> [Records for the task]:
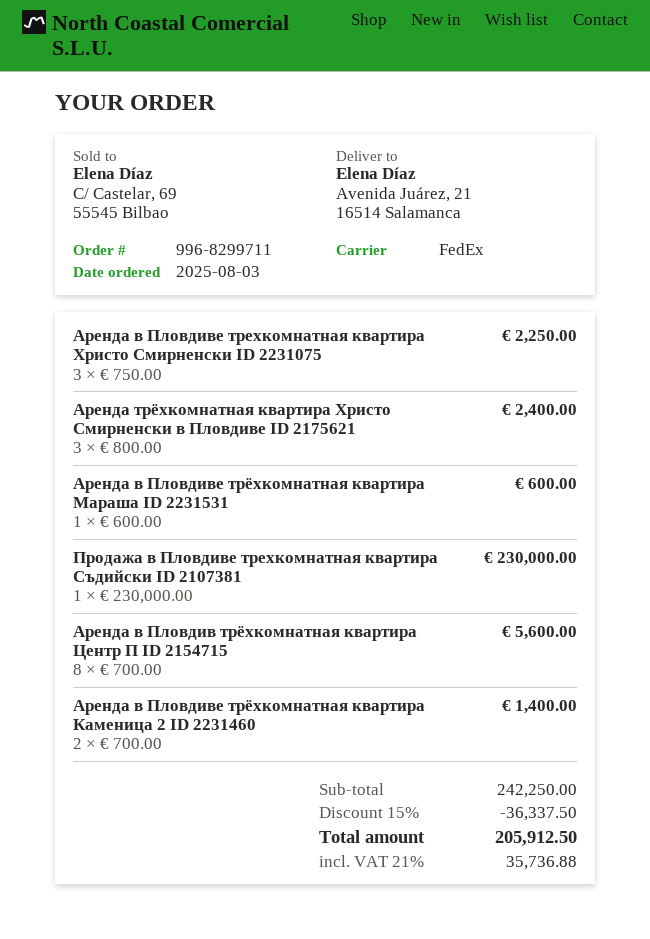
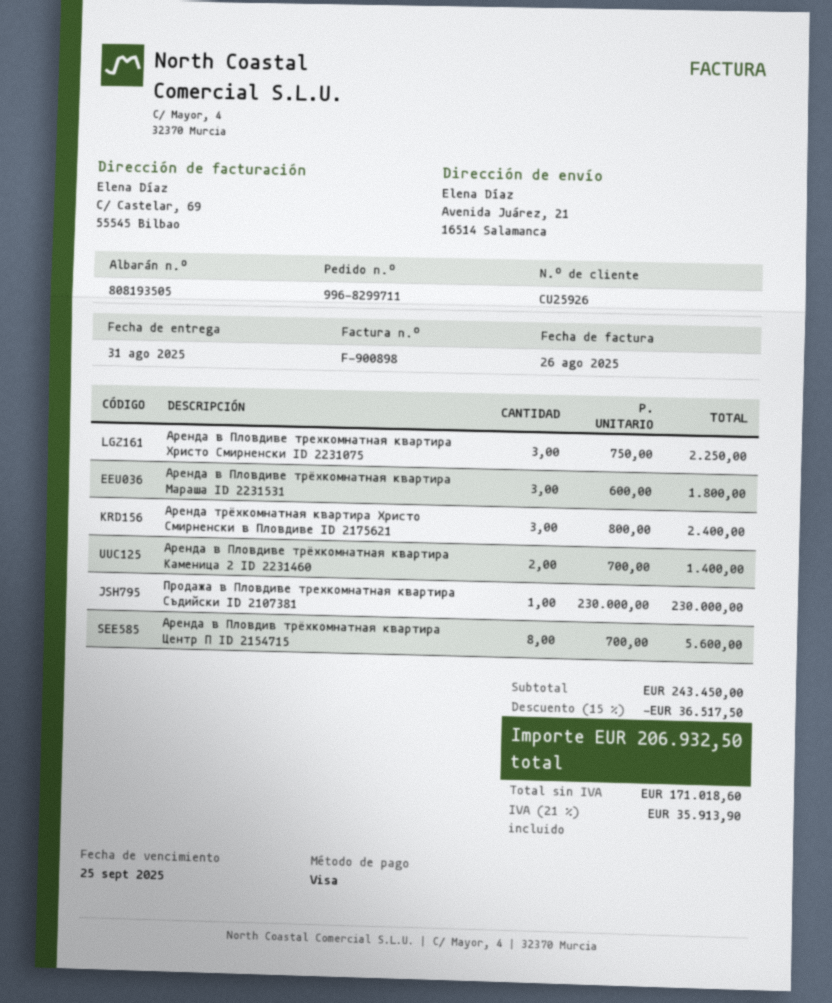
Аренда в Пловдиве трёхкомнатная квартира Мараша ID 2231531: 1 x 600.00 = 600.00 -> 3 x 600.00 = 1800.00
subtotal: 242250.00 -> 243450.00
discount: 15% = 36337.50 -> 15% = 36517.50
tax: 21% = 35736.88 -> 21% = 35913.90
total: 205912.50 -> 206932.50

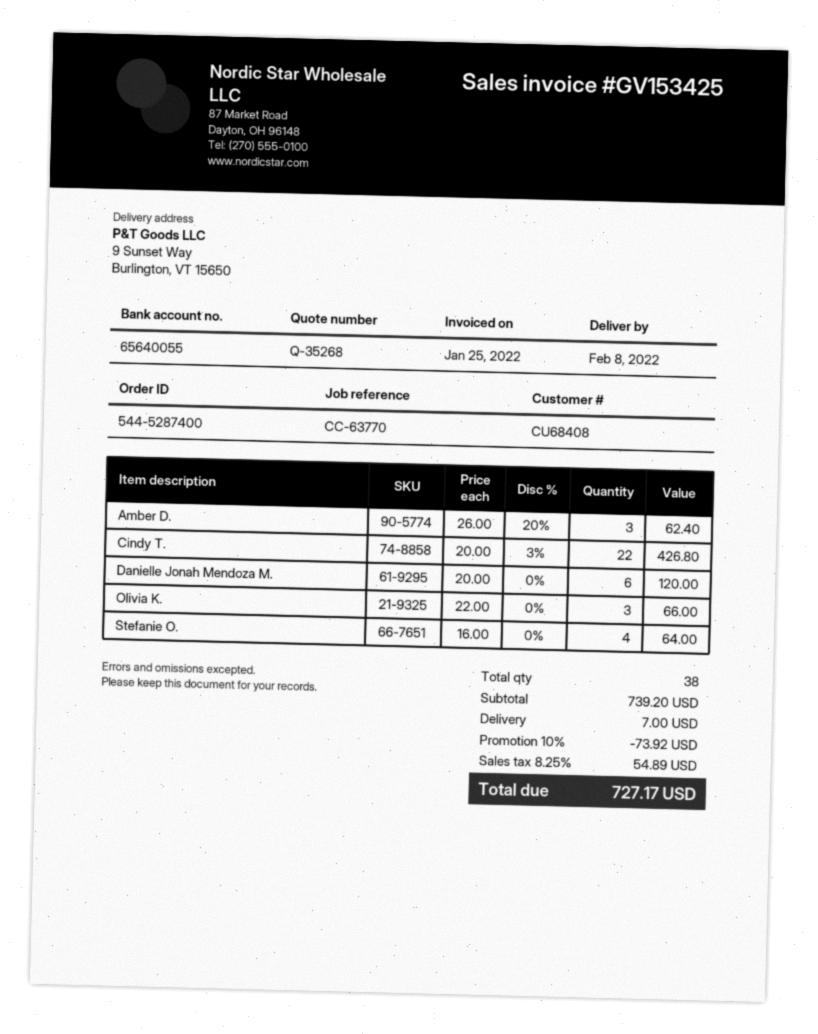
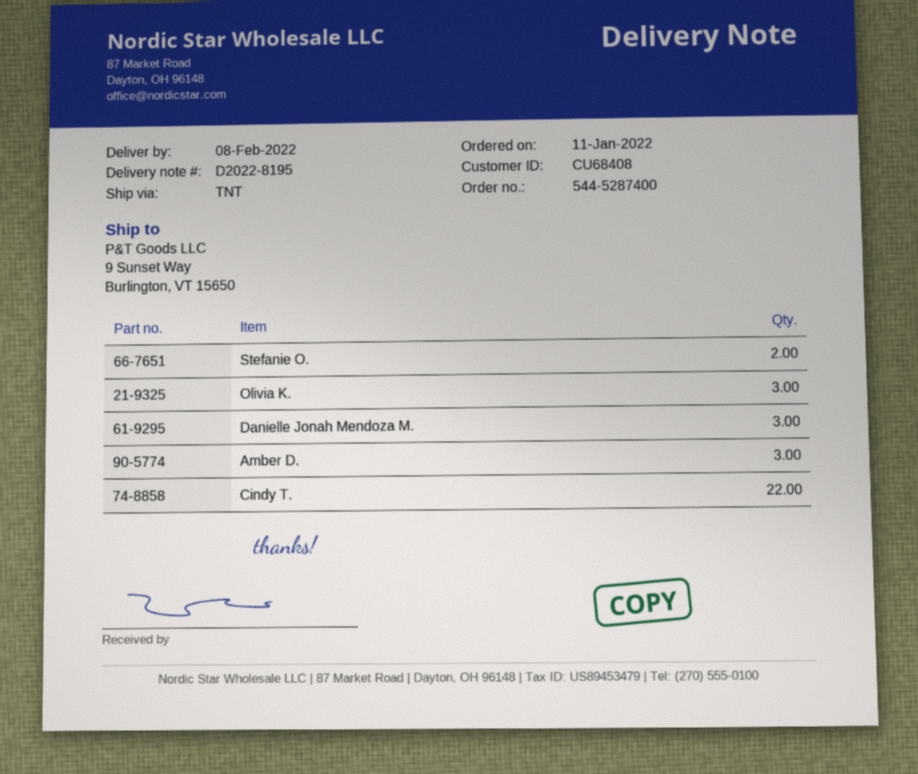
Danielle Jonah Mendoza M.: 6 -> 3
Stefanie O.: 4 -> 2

> [Exercise directions]: The copy must start at the line containing "total: 205912.50 -> 206932.50" and end at the last line of the records, matching each line exactly and holding no pictures.

> [Result]:
total: 205912.50 -> 206932.50

Danielle Jonah Mendoza M.: 6 -> 3
Stefanie O.: 4 -> 2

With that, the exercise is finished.